Most Satisfying Dining Choices
Oasis: Of the 24 restaurants—including a sushi bar and a Spanish-themed wine bar—cruisers eat for free at 12. The 150 Central Park restaurant is the priciest: $35 covers all food and some non-alcoholic drinks like coffee and tea; wine pairings cost extra and complement the six- to eight-course tasting menu that changes twice each voyage and seasonally each year.
Epic: Of the 20 restaurants—including a 24-hour sports pub and Shanghai's, a Chinese restaurant that has a noodle bar—cruisers eat for free at 11. Brazilian steak-house Moderno Churrascaria is the most popular option, where diners pay $18 for the salad bar and unlimited selections of meat.

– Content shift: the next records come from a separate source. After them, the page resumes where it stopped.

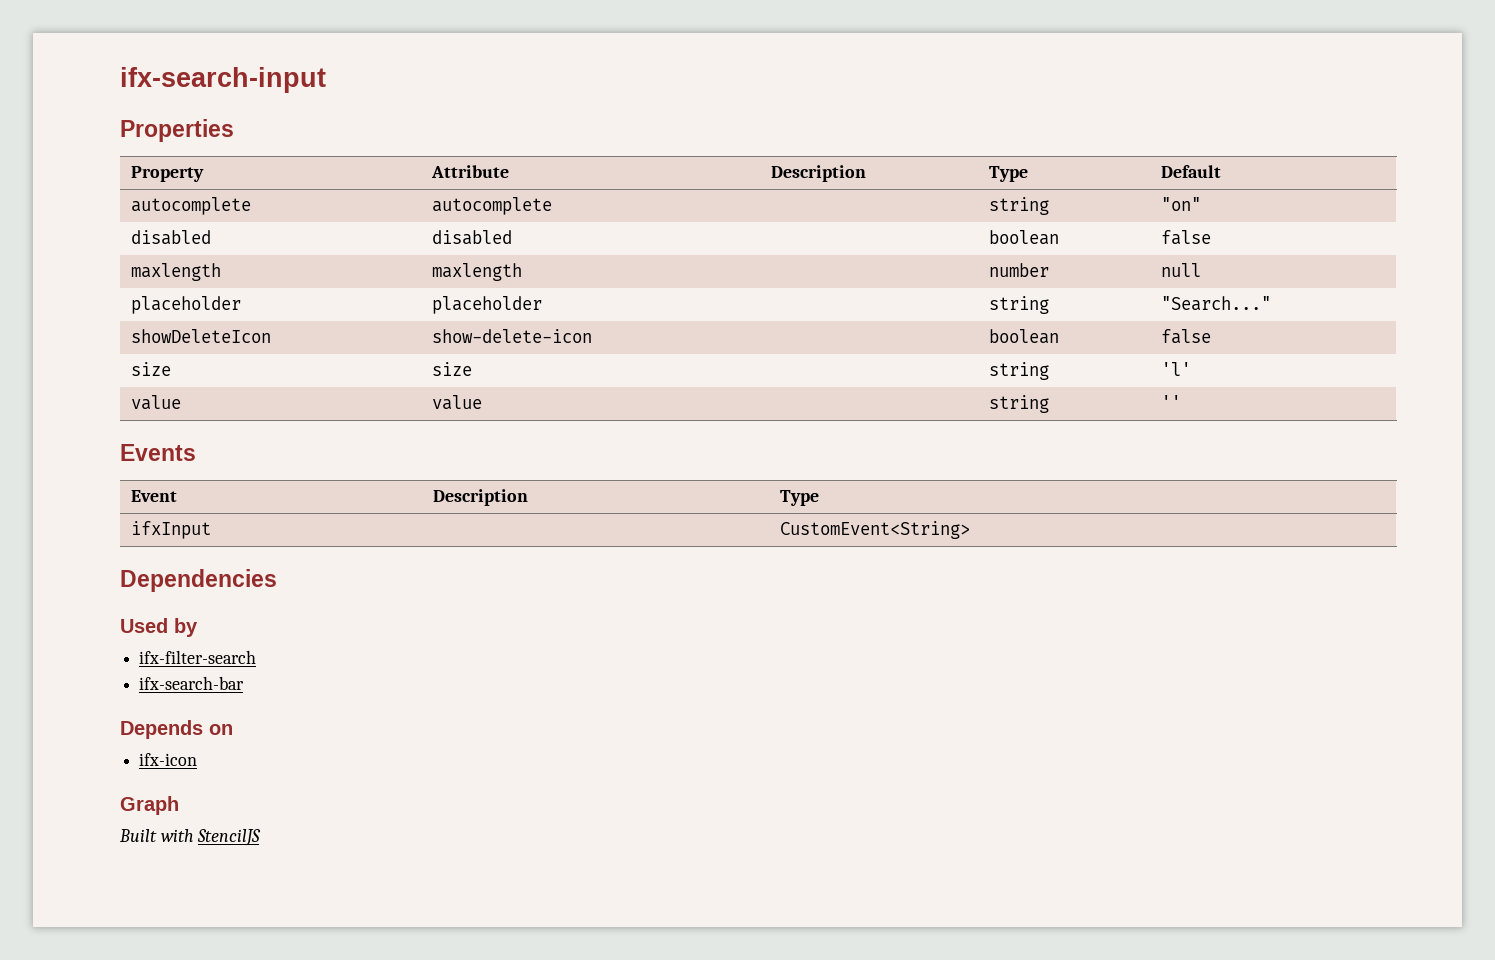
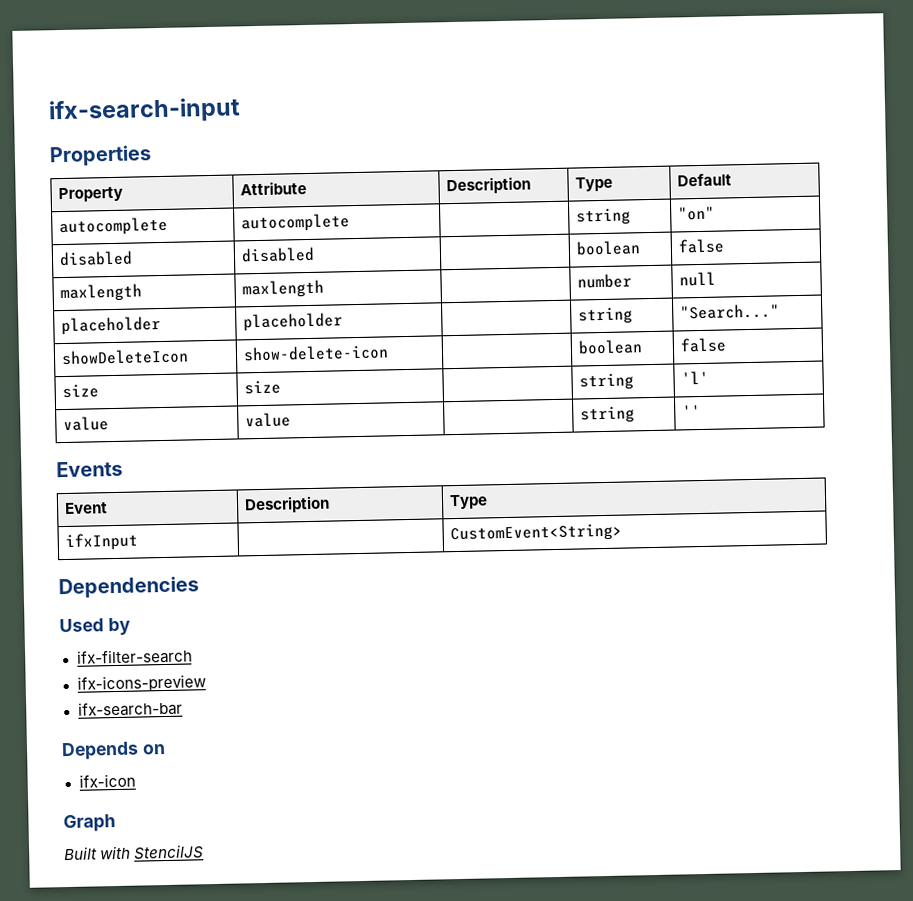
+ ifx-icons-preview

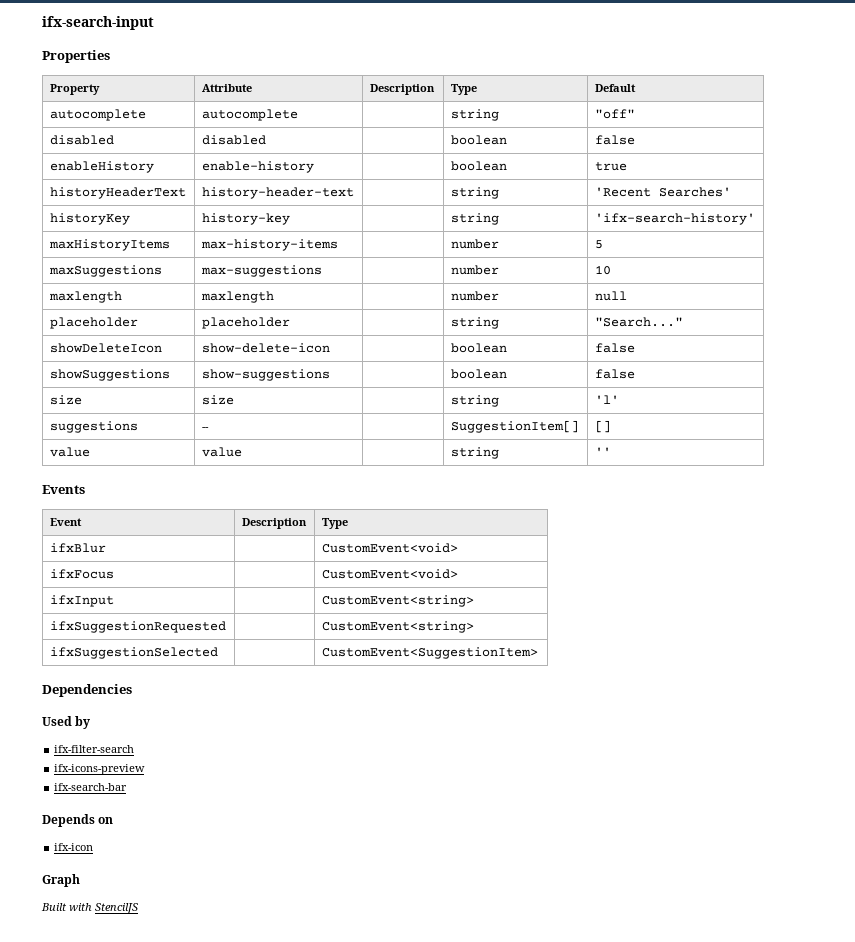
- autocomplete | autocomplete | | string | "on"
+ autocomplete | autocomplete | | string | "off"
+ enableHistory | enable-history | | boolean | true
+ historyHeaderText | history-header-text | | string | 'Recent Searches'
+ historyKey | history-key | | string | 'ifx-search-history'
+ maxHistoryItems | max-history-items | | number | 5
+ maxSuggestions | max-suggestions | | number | 10
+ showSuggestions | show-suggestions | | boolean | false
+ suggestions | -- | | SuggestionItem[] | []
- ifxInput | | CustomEvent<String>
+ ifxBlur | | CustomEvent<void>
+ ifxFocus | | CustomEvent<void>
+ ifxInput | | CustomEvent<string>
+ ifxSuggestionRequested | | CustomEvent<string>
+ ifxSuggestionSelected | | CustomEvent<SuggestionItem>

>SCORE: 1 for Oasis!We did the math. On a seven-day cruise, you could eat every single meal in a different restaurant on the Oasis—no repeats. What's more, that extra free restaurant option really counts in our book.
Smackdown Verdict! Oasis Wins 4 to 3
Royal Caribbean is clearly doing something right. Not only is its Oasis the ruler of the seas when it comes to megaships, we know Budget Travel readers prefer it above all other lines. In our 2010 Readers' Choice poll, it was ranked No. 1. Get the scoop by reading profiles of real-life RCI-loving cruisers (on a different ship).
Most affordable itinerary: A five-night Western Caribbean cruise in an interior room for $749 per person. The ship departs December 18, 2010, and docks in Cozumel, Mexico, and Nassau, Bahamas.
Most affordable itinerary: A four-night Western Mediterranean cruise in an interior room from $509 per person. The ship departs May 18, 2011, and docks in Barcelona, Marseille, and Mallorca.